According to the Egyptian newspaper Al-Ahram, former Iranian President Mahmoud Ahmadinejad helped fund the Quds Force while he was stationed at the Ramazan garrison near Iraq, during the late 1980s.
In January 2010, according to the Washington Institute for Near East Policy, the mission of the Quds Force was expanded and the Force along with Hezbollah started a new campaign of attacks targeting not only the US and Israel but also other Western bodies.
In January 2020, Quds Force commander Major General Qasem Soleimani was killed by a US airstrike on his convoy outside Baghdad International Airport.
The Quds force is run from Tehran, and has ties with armed groups in Afghanistan, Iraq, Lebanon, Syria and the Palestinian territories.

Predecessors

Liberation Movements Unit

The LMU of the IRGC was established in 1981 by Mohammad Montazeri, son of Grand Ayatollah Hussein-Ali Montazeri, and Mehdi Hashemi, then a member of the IRGC Command Council and brother of Ayatollah Montazeri’s son-in-law. This unit was tasked with providing military assistance to "Islamic liberation movements" abroad, especially in Shia-majority countries ruled by Sunni minorities, including Bahrain, Iraq and Lebanon. Both Montazeri and Hashemi had themselves received irregular warfare training in Palestine Liberation Organization-run training camps in Southern Lebanon before the 1979 Iranian Revolution.

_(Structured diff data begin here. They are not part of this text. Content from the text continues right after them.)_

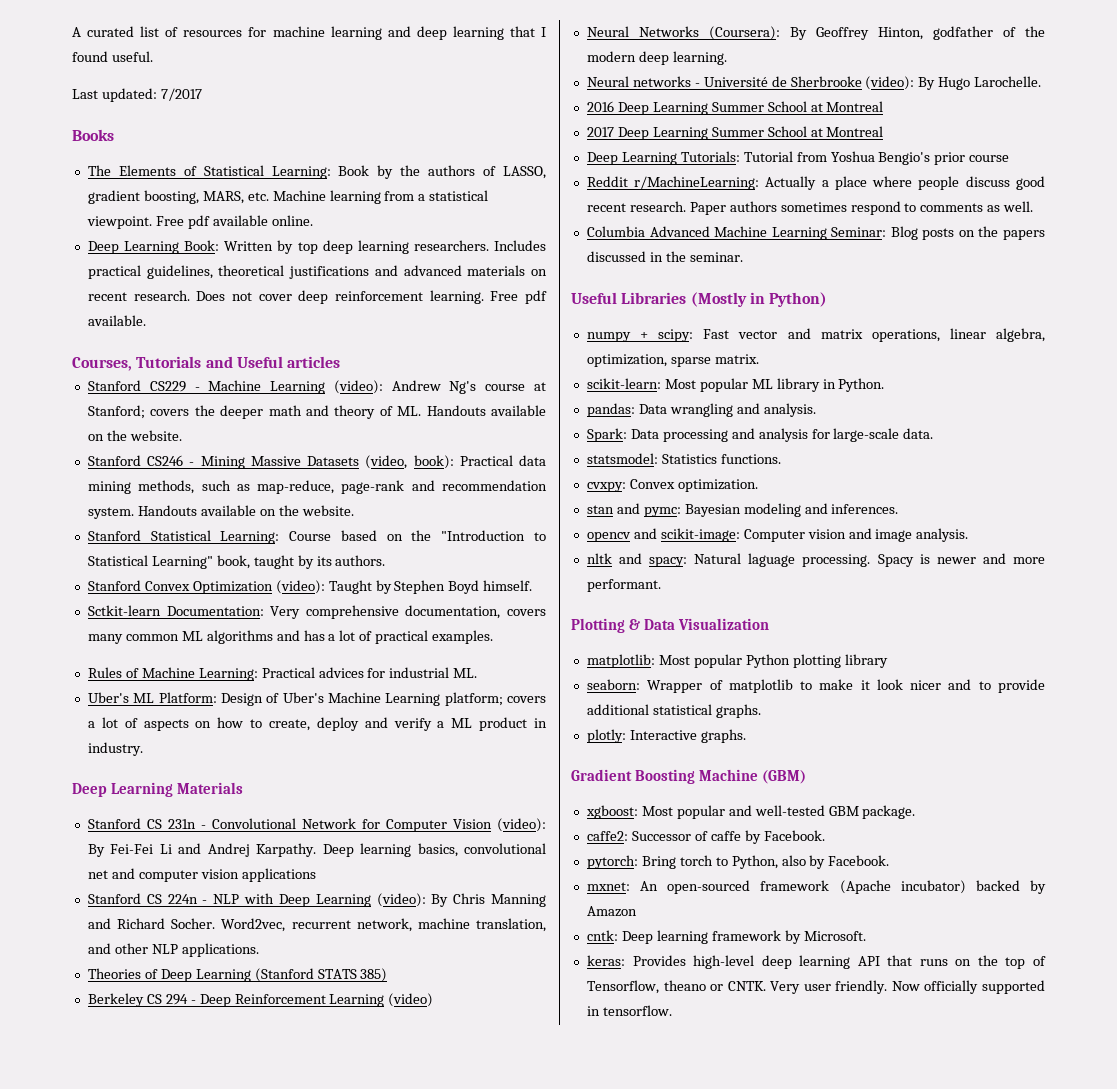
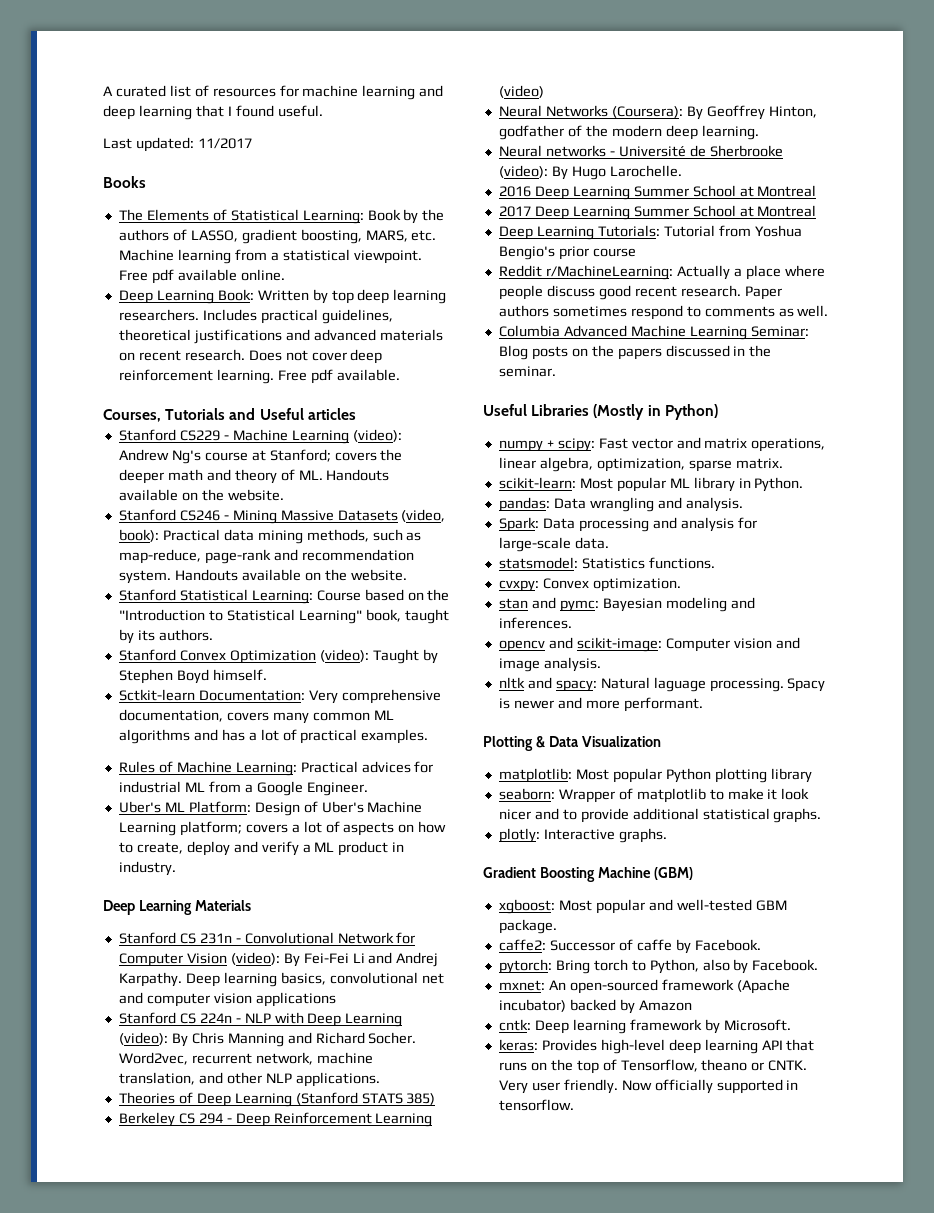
- Last updated: 7/2017
+ Last updated: 11/2017
- Rules of Machine Learning: Practical advices for industrial ML.
+ Rules of Machine Learning: Practical advices for industrial ML from a Google Engineer.

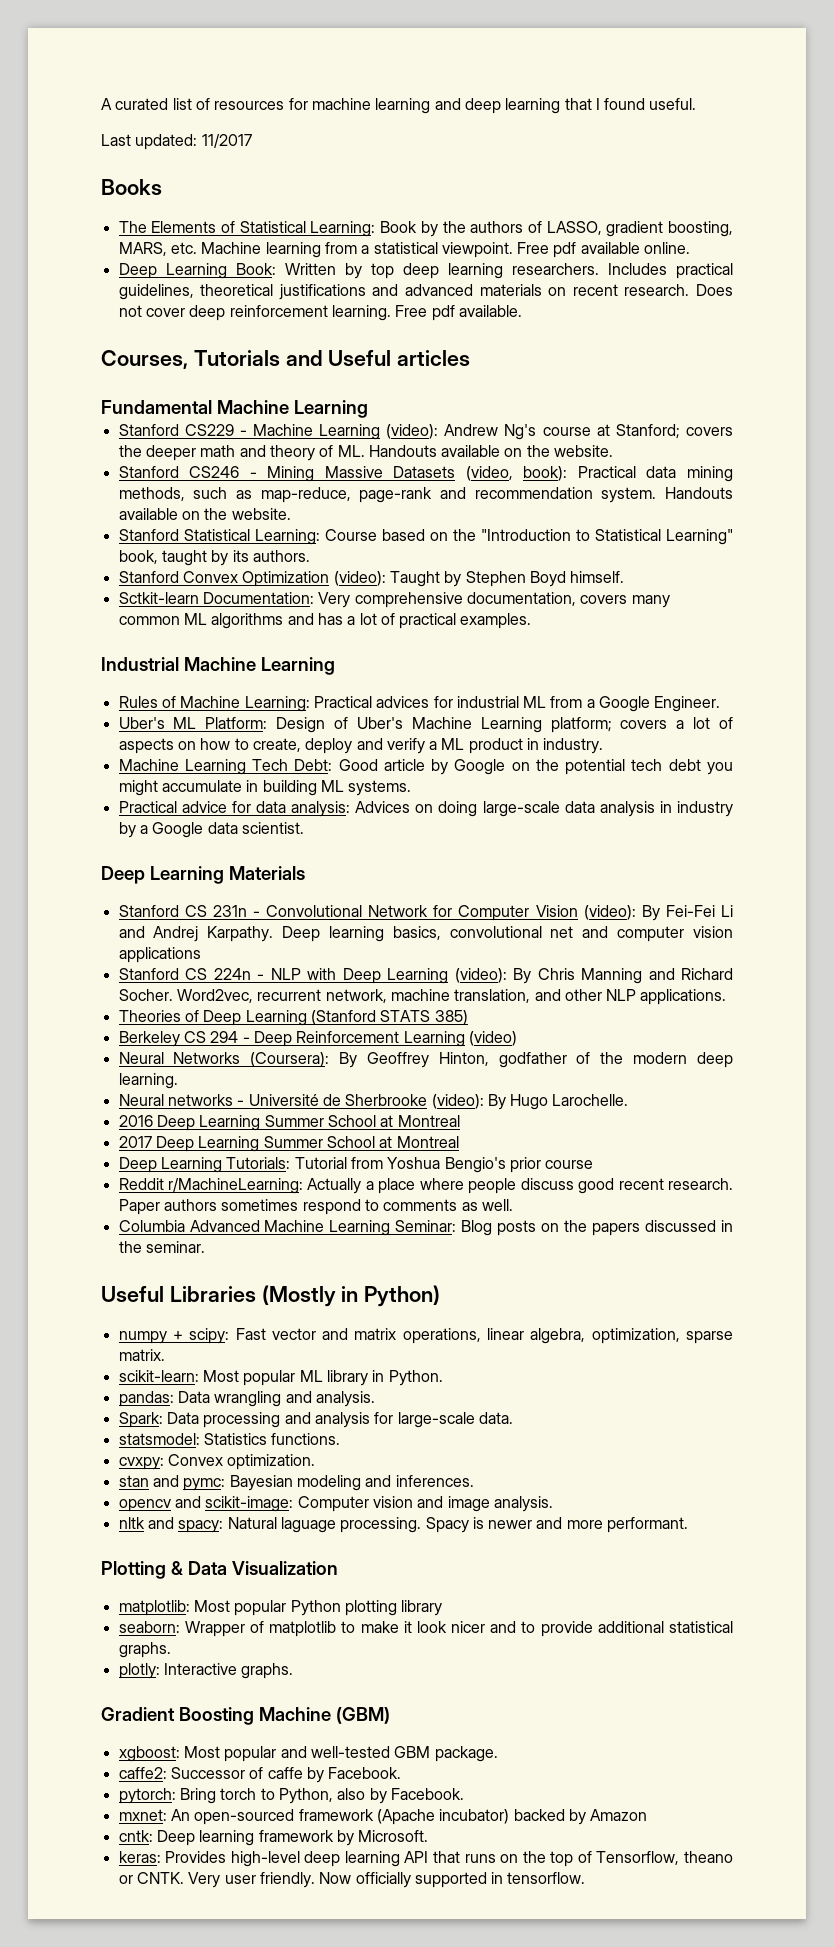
+ Fundamental Machine Learning
+ Industrial Machine Learning
+ Machine Learning Tech Debt: Good article by Google on the potential tech debt you might accumulate in building ML systems.
+ Practical advice for data analysis: Advices on doing large-scale data analysis in industry by a Google data scientist.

9th Badr Brigade of the IRGC

During the Iran–Iraq War, Major-General Mohsen Rezaee, then the Commander-in-Chief of the Revolutionary Guards, ordered the formation of the 9th Badr Brigade, which consisted of Iraqi Shia fugitives who had fled from Saddam Hussein's persecution and were fighting for Iran. The Badr Brigade was manned by Iraqis but led by Iranian officers. Among the Badr Brigade's earliest Iraqi members were Abu Mahdi al-Muhandis, Deputy Chief of the Popular Mobilization Forces who was assassinated together with Soleimani in January 2020, and Brigadier-General Hadi al-Amiri, later Interior Minister of Iraq. Muhandis and Amiri took part in the 1986 Iranian Siege of Basra under the command of IRGC General Hassan Danaeifar. After the fall of Saddam Hussein, Danaeifar became the Iranian ambassador in Iraq between 2006 and 2010. Muhandis had fled Iraq to Kuwait in the early 1980s and allegedly collaborated with Lebanese Hezbollah's Chief of Military Operations Imad Mughniyeh in bombing the US embassy in Kuwait in 1983, after which he fled to Iran.

Ramadan Headquarters

In 1986 the Ramadan Headquarters of External Operations was created within the IRGC. This headquarters was responsible for Iran's links to Iraqi Kurdish groups, including the forces of the Kurdistan Democratic Party and the Patriotic Union of Kurdistan, led by Massoud Barzani and Jalal Talabani. One of the Ramadan Headquarters' senior commanders and its chief of staff in the 1980s was the IRGC Brigadier-General Iraj Masjedi, who from 2017 to 2022 served as Iran’s ambassador to Iraq. At the time, another commander of the Ramadan Headquarters was the IRGC Brigadier-General Mohammad Reza Naqdi, who was later appointed as commander of the Basij militia.

Lebanon Corps

The "Lebanon Corps" of the IRGC was established in June 1982 when Iran sent 1,500 Revolutionary Guard commandos to the Syrian-controlled Beqaa Valley of Eastern Lebanon to fight against Israel's invasion. This force was led by IRGC Brigadier-General Hossein Dehghan and was tasked with training members of Hezbollah. Two other people who were influential in guiding and communicating with Hezbollah after Dehghan were IRGC Brigadier-General Ahmad Vahidi, the IRGC’s intelligence chief at the time and later the first commander of the Quds Force from its establishment in 1988 to 1998, and Fereydoun Vardinejad, later the Political Deputy of the Office of Iranian President Hassan Rouhani. Both Vahidi and Vardinejad were tasked in 1985 by Ali Akbar Hashemi Rafsanjani and the IRGC to negotiate with Robert McFarlane, U.S. President Ronald Reagan's special envoy to Iran, on the issue of the Lebanon hostage crisis.

Organization

The force is described as "active in dozens of countries." According to former U.S. Army intelligence officer David Dionisi, the Quds Force is organized into eight different directorates based on geographic location:
According to journalist Dexter Filkins, the force's members are "divided between combatants and those who train and oversee foreign assets," and the force is divided into branches focusing on "intelligence, finance, foreign languages, politics, sabotage, and special operations." Members are chosen both for their skill and "allegiance to the doctrine of the Islamic Revolution."
In addition, Dionisi asserts in his book American Hiroshima that the Iranian Quds Force headquarters for operations in Iraq was moved in 2004 to the Iran–Iraq border in order to better supervise activities in Iraq. The Quds Force also operates a base in the former compound of the U.S. Embassy, which was overrun in 1979.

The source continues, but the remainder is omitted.